Web interface edit records
=== Section Start ===

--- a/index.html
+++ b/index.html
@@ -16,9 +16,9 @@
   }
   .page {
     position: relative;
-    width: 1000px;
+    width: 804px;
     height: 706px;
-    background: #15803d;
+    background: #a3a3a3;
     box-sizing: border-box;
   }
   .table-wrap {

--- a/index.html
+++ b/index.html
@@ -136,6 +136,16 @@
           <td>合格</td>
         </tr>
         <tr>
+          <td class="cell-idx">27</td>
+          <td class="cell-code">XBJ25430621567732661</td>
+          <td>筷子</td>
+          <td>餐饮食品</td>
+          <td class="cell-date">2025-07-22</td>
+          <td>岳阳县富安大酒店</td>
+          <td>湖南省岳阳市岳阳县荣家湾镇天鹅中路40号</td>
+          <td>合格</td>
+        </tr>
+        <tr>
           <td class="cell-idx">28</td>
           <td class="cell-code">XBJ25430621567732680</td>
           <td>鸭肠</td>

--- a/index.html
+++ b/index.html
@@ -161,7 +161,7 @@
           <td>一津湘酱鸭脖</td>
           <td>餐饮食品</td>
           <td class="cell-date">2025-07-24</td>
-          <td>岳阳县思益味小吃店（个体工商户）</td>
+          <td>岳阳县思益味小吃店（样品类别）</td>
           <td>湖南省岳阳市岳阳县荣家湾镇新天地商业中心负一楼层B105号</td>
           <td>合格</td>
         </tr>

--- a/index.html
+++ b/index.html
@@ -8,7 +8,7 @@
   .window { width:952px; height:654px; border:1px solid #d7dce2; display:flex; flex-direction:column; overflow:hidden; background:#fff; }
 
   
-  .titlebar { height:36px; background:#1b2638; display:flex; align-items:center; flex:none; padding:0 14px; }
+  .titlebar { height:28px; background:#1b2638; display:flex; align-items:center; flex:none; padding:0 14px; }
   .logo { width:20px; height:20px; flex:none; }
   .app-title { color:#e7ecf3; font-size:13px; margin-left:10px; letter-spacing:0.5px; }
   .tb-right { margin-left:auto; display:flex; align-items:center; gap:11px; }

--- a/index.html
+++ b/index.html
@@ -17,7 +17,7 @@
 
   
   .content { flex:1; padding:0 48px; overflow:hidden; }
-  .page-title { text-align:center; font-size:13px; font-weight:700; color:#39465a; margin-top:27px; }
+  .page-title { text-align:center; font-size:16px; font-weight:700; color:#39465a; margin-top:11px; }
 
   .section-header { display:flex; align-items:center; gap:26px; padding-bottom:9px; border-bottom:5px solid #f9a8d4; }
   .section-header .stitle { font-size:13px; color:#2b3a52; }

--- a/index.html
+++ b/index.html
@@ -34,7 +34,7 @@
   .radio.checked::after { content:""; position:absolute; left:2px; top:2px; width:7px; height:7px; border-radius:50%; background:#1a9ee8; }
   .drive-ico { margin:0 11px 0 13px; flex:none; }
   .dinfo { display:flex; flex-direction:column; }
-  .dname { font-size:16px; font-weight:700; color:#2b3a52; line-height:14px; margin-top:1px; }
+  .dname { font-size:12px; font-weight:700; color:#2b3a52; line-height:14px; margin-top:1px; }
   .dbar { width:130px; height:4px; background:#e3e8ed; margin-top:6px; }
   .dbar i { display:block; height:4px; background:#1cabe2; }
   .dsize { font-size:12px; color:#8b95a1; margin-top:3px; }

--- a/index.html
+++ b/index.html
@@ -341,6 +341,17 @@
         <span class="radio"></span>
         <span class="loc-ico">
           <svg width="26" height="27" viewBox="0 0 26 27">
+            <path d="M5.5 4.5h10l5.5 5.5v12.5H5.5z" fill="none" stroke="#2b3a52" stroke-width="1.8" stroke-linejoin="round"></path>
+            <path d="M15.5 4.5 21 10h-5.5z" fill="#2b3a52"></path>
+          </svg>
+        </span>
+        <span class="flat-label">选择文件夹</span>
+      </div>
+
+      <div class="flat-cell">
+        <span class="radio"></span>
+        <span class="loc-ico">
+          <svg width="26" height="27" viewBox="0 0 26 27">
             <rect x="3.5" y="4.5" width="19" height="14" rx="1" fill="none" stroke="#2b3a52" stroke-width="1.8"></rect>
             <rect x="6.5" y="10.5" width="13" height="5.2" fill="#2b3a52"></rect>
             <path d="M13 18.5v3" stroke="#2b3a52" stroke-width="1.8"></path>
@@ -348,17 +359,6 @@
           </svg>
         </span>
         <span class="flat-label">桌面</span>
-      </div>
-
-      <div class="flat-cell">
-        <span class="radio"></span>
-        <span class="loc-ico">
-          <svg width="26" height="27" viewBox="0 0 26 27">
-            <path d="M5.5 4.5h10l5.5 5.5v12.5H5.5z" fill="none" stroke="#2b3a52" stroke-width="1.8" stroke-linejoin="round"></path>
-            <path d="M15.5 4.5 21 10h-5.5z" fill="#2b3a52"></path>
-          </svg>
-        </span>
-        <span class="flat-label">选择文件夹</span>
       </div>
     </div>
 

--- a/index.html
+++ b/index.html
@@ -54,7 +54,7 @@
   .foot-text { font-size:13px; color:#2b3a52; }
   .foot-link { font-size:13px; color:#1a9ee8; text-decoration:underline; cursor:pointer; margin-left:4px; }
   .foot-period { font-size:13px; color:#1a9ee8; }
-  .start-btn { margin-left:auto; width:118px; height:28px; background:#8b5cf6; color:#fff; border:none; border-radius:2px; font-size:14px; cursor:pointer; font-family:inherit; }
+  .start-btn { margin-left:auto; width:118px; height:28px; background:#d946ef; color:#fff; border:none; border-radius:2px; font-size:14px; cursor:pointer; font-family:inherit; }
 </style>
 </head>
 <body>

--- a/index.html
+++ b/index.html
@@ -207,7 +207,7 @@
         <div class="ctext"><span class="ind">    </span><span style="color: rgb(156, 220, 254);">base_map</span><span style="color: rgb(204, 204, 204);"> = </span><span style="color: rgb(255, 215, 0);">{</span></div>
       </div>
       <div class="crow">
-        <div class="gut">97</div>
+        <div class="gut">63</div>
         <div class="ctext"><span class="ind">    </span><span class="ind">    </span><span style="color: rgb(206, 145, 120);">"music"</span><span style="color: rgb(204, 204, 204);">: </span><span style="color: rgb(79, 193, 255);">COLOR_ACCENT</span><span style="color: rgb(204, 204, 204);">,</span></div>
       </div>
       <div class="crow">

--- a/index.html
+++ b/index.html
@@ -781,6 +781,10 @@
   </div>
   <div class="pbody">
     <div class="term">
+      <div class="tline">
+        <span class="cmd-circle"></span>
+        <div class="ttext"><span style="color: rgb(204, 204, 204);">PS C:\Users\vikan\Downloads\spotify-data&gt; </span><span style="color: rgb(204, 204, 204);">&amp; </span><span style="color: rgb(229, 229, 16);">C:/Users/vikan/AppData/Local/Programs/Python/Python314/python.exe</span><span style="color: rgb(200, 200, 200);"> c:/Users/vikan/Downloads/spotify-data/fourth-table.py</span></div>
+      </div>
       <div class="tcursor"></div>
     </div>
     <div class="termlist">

=== Section End ===

Would you give the entries back word for word?

Answer space
--- a/index.html
+++ b/index.html
@@ -16,9 +16,9 @@
   }
   .page {
     position: relative;
-    width: 1000px;
+    width: 804px;
     height: 706px;
-    background: #15803d;
+    background: #a3a3a3;
     box-sizing: border-box;
   }
   .table-wrap {

--- a/index.html
+++ b/index.html
@@ -136,6 +136,16 @@
           <td>合格</td>
         </tr>
         <tr>
+          <td class="cell-idx">27</td>
+          <td class="cell-code">XBJ25430621567732661</td>
+          <td>筷子</td>
+          <td>餐饮食品</td>
+          <td class="cell-date">2025-07-22</td>
+          <td>岳阳县富安大酒店</td>
+          <td>湖南省岳阳市岳阳县荣家湾镇天鹅中路40号</td>
+          <td>合格</td>
+        </tr>
+        <tr>
           <td class="cell-idx">28</td>
           <td class="cell-code">XBJ25430621567732680</td>
           <td>鸭肠</td>

--- a/index.html
+++ b/index.html
@@ -161,7 +161,7 @@
           <td>一津湘酱鸭脖</td>
           <td>餐饮食品</td>
           <td class="cell-date">2025-07-24</td>
-          <td>岳阳县思益味小吃店（个体工商户）</td>
+          <td>岳阳县思益味小吃店（样品类别）</td>
           <td>湖南省岳阳市岳阳县荣家湾镇新天地商业中心负一楼层B105号</td>
           <td>合格</td>
         </tr>

--- a/index.html
+++ b/index.html
@@ -8,7 +8,7 @@
   .window { width:952px; height:654px; border:1px solid #d7dce2; display:flex; flex-direction:column; overflow:hidden; background:#fff; }
 
   
-  .titlebar { height:36px; background:#1b2638; display:flex; align-items:center; flex:none; padding:0 14px; }
+  .titlebar { height:28px; background:#1b2638; display:flex; align-items:center; flex:none; padding:0 14px; }
   .logo { width:20px; height:20px; flex:none; }
   .app-title { color:#e7ecf3; font-size:13px; margin-left:10px; letter-spacing:0.5px; }
   .tb-right { margin-left:auto; display:flex; align-items:center; gap:11px; }

--- a/index.html
+++ b/index.html
@@ -17,7 +17,7 @@
 
   
   .content { flex:1; padding:0 48px; overflow:hidden; }
-  .page-title { text-align:center; font-size:13px; font-weight:700; color:#39465a; margin-top:27px; }
+  .page-title { text-align:center; font-size:16px; font-weight:700; color:#39465a; margin-top:11px; }
 
   .section-header { display:flex; align-items:center; gap:26px; padding-bottom:9px; border-bottom:5px solid #f9a8d4; }
   .section-header .stitle { font-size:13px; color:#2b3a52; }

--- a/index.html
+++ b/index.html
@@ -34,7 +34,7 @@
   .radio.checked::after { content:""; position:absolute; left:2px; top:2px; width:7px; height:7px; border-radius:50%; background:#1a9ee8; }
   .drive-ico { margin:0 11px 0 13px; flex:none; }
   .dinfo { display:flex; flex-direction:column; }
-  .dname { font-size:16px; font-weight:700; color:#2b3a52; line-height:14px; margin-top:1px; }
+  .dname { font-size:12px; font-weight:700; color:#2b3a52; line-height:14px; margin-top:1px; }
   .dbar { width:130px; height:4px; background:#e3e8ed; margin-top:6px; }
   .dbar i { display:block; height:4px; background:#1cabe2; }
   .dsize { font-size:12px; color:#8b95a1; margin-top:3px; }

--- a/index.html
+++ b/index.html
@@ -341,6 +341,17 @@
         <span class="radio"></span>
         <span class="loc-ico">
           <svg width="26" height="27" viewBox="0 0 26 27">
+            <path d="M5.5 4.5h10l5.5 5.5v12.5H5.5z" fill="none" stroke="#2b3a52" stroke-width="1.8" stroke-linejoin="round"></path>
+            <path d="M15.5 4.5 21 10h-5.5z" fill="#2b3a52"></path>
+          </svg>
+        </span>
+        <span class="flat-label">选择文件夹</span>
+      </div>
+
+      <div class="flat-cell">
+        <span class="radio"></span>
+        <span class="loc-ico">
+          <svg width="26" height="27" viewBox="0 0 26 27">
             <rect x="3.5" y="4.5" width="19" height="14" rx="1" fill="none" stroke="#2b3a52" stroke-width="1.8"></rect>
             <rect x="6.5" y="10.5" width="13" height="5.2" fill="#2b3a52"></rect>
             <path d="M13 18.5v3" stroke="#2b3a52" stroke-width="1.8"></path>
@@ -348,17 +359,6 @@
           </svg>
         </span>
         <span class="flat-label">桌面</span>
-      </div>
-
-      <div class="flat-cell">
-        <span class="radio"></span>
-        <span class="loc-ico">
-          <svg width="26" height="27" viewBox="0 0 26 27">
-            <path d="M5.5 4.5h10l5.5 5.5v12.5H5.5z" fill="none" stroke="#2b3a52" stroke-width="1.8" stroke-linejoin="round"></path>
-            <path d="M15.5 4.5 21 10h-5.5z" fill="#2b3a52"></path>
-          </svg>
-        </span>
-        <span class="flat-label">选择文件夹</span>
       </div>
     </div>
 

--- a/index.html
+++ b/index.html
@@ -54,7 +54,7 @@
   .foot-text { font-size:13px; color:#2b3a52; }
   .foot-link { font-size:13px; color:#1a9ee8; text-decoration:underline; cursor:pointer; margin-left:4px; }
   .foot-period { font-size:13px; color:#1a9ee8; }
-  .start-btn { margin-left:auto; width:118px; height:28px; background:#8b5cf6; color:#fff; border:none; border-radius:2px; font-size:14px; cursor:pointer; font-family:inherit; }
+  .start-btn { margin-left:auto; width:118px; height:28px; background:#d946ef; color:#fff; border:none; border-radius:2px; font-size:14px; cursor:pointer; font-family:inherit; }
 </style>
 </head>
 <body>

--- a/index.html
+++ b/index.html
@@ -207,7 +207,7 @@
         <div class="ctext"><span class="ind">    </span><span style="color: rgb(156, 220, 254);">base_map</span><span style="color: rgb(204, 204, 204);"> = </span><span style="color: rgb(255, 215, 0);">{</span></div>
       </div>
       <div class="crow">
-        <div class="gut">97</div>
+        <div class="gut">63</div>
         <div class="ctext"><span class="ind">    </span><span class="ind">    </span><span style="color: rgb(206, 145, 120);">"music"</span><span style="color: rgb(204, 204, 204);">: </span><span style="color: rgb(79, 193, 255);">COLOR_ACCENT</span><span style="color: rgb(204, 204, 204);">,</span></div>
       </div>
       <div class="crow">

--- a/index.html
+++ b/index.html
@@ -781,6 +781,10 @@
   </div>
   <div class="pbody">
     <div class="term">
+      <div class="tline">
+        <span class="cmd-circle"></span>
+        <div class="ttext"><span style="color: rgb(204, 204, 204);">PS C:\Users\vikan\Downloads\spotify-data&gt; </span><span style="color: rgb(204, 204, 204);">&amp; </span><span style="color: rgb(229, 229, 16);">C:/Users/vikan/AppData/Local/Programs/Python/Python314/python.exe</span><span style="color: rgb(200, 200, 200);"> c:/Users/vikan/Downloads/spotify-data/fourth-table.py</span></div>
+      </div>
       <div class="tcursor"></div>
     </div>
     <div class="termlist">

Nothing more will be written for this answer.